What to work on.
Keeping every word the same, return the listing from its first line until the line holding "[390,180,630,191] [29,199,305,210] that" has been returned as well.

Records shown.
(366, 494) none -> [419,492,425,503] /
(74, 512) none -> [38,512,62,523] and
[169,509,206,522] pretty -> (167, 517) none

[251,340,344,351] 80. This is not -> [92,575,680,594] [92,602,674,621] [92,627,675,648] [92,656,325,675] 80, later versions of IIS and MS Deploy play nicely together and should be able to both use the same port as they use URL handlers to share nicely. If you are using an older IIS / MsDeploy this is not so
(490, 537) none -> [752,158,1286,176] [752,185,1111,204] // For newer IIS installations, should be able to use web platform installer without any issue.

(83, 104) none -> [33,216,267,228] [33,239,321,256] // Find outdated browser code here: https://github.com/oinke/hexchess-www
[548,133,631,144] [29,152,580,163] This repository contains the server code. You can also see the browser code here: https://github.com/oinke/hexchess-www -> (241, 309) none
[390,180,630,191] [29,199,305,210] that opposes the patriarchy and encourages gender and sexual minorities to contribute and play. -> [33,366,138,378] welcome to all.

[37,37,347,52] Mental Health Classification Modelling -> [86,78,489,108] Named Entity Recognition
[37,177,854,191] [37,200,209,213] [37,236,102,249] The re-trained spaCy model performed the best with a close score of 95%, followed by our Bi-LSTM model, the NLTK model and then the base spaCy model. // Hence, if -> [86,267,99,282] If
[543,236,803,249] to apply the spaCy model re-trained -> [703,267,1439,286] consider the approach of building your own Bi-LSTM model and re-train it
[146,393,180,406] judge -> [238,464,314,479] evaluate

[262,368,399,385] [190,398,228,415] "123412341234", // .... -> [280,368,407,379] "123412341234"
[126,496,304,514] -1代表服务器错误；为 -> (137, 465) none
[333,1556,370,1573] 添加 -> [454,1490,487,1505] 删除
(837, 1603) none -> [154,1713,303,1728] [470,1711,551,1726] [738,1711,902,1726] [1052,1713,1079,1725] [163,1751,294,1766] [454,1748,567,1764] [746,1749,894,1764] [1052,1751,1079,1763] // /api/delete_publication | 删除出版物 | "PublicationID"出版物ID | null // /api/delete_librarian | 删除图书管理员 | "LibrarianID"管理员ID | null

Response for this exercise.
(366, 494) none -> [419,492,425,503] /
(74, 512) none -> [38,512,62,523] and
[169,509,206,522] pretty -> (167, 517) none

[251,340,344,351] 80. This is not -> [92,575,680,594] [92,602,674,621] [92,627,675,648] [92,656,325,675] 80, later versions of IIS and MS Deploy play nicely together and should be able to both use the same port as they use URL handlers to share nicely. If you are using an older IIS / MsDeploy this is not so
(490, 537) none -> [752,158,1286,176] [752,185,1111,204] // For newer IIS installations, should be able to use web platform installer without any issue.

(83, 104) none -> [33,216,267,228] [33,239,321,256] // Find outdated browser code here: https://github.com/oinke/hexchess-www
[548,133,631,144] [29,152,580,163] This repository contains the server code. You can also see the browser code here: https://github.com/oinke/hexchess-www -> (241, 309) none
[390,180,630,191] [29,199,305,210] that opposes the patriarchy and encourages gender and sexual minorities to contribute and play. -> [33,366,138,378] welcome to all.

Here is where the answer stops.